Devant le chantier à Saint-Denis Arouna Traoré (à droite)

Le 21 octobre 2008, 25 salariés de cette entreprise qui en compte quatre-vingt se mettent en grève. Rapidement, un premier problème se pose : la loi Hortefeux régularise les travailleurs à temps plein. Or ces salariés ont des contrats à temps partiel. "Ils sont déclarés 96 heures alors qu'ils travaillent 195 heures par mois", dénonce Richard Delumbee, de la CGT. Deuxième problème°: l'employeur refuse de s'acquitter de la taxe de 900 euros indispensable à la régularisation de ses employés.
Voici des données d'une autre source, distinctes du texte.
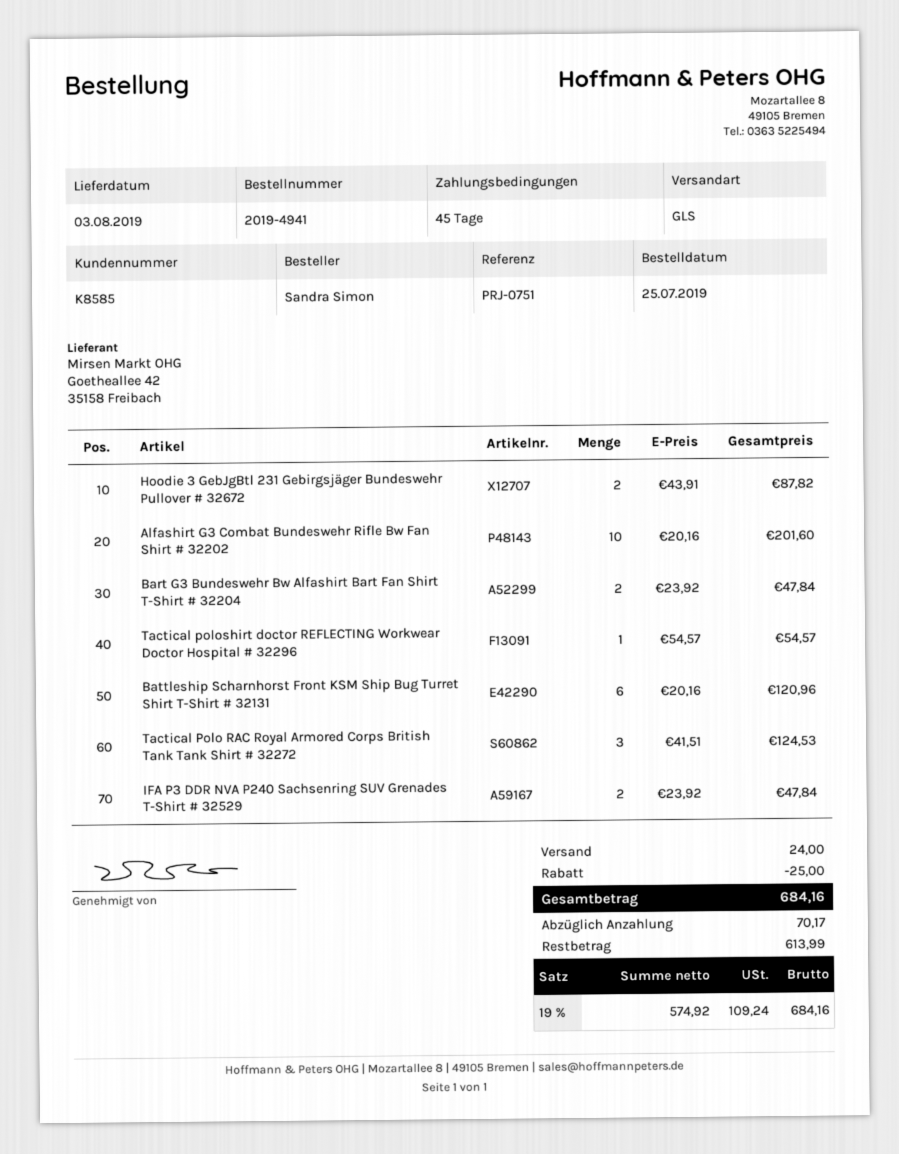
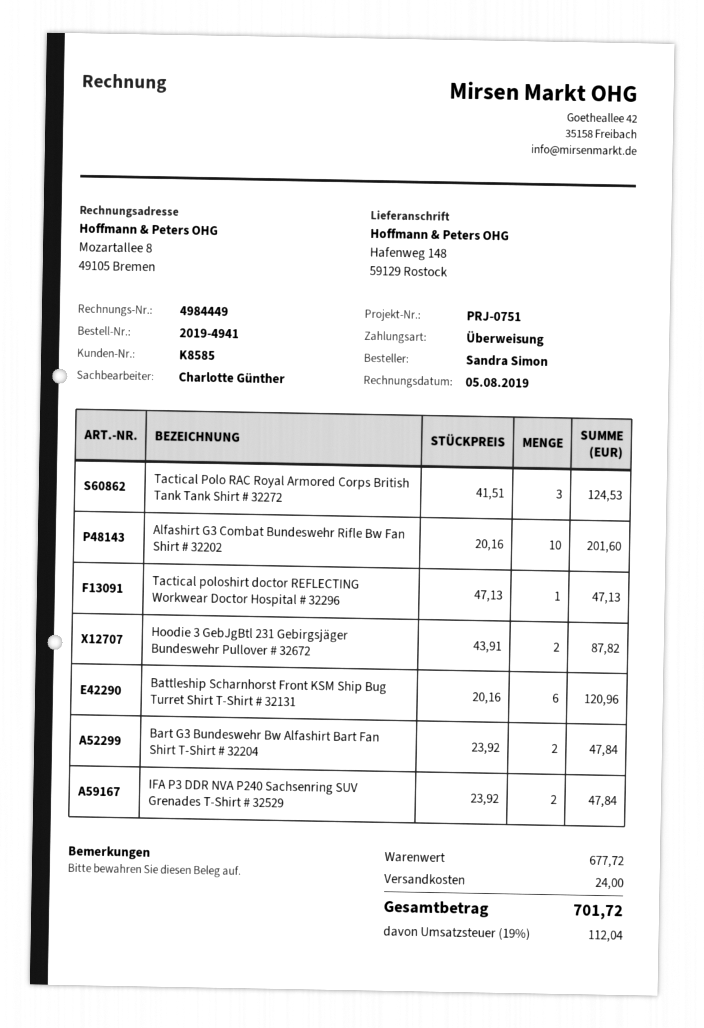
Tactical poloshirt doctor REFLECTING Workwear Doctor Hospital # 32296: 1 x 54.57 = 54.57 -> 1 x 47.13 = 47.13
discount: 25.00 -> none
tax: 19% = 109.24 -> 19% = 112.04
total: 684.16 -> 701.72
Depuis six mois, les demandes de négociations du syndicat sont toutes restées lettre morte. "Les grévistes ont même proposé de payer eux-même cette taxe, raconte Jean-Pierre Brard, le patron n'a pas voulu. Il a besoin d'esclaves. S'ils ont des papiers, ils deviennent des hommes libres."

Être un homme libre, Arouna Traoré en rêve. A 32 ans, ce Malien, arrivé en France en 2003, travaille depuis cinq ans pour Plus Net. Une entreprise de nettoyage ? Le jeune-homme sourit : "On nettoie au marteau piqueur !". Pour un salaire de 550 euros par mois, ces hommes font tout : démolition, construction, nettoyage, etc... Arouna égrène avec fierté la liste des chantiers sur lesquels il a travaillé : l'hôpital du Val-de-Grâce, qui a soigné Jacques Chirac, le restaurant Fouquet's où Nicolas Sarkozy aime à festoyer, etc. "Nous sommes des sans-papiers, lâche t-il. Pour nous, c'est travailler plus pour gagner moins. On cotise, on paie des impôts, mais on n'a pas le droit à la sécu, ni au chômage."

Tous comptent sur le rendez-vous prévu aujourd'hui à la Direction départementale du travail, entre employeur et salariés, pour faire avancer les négociations.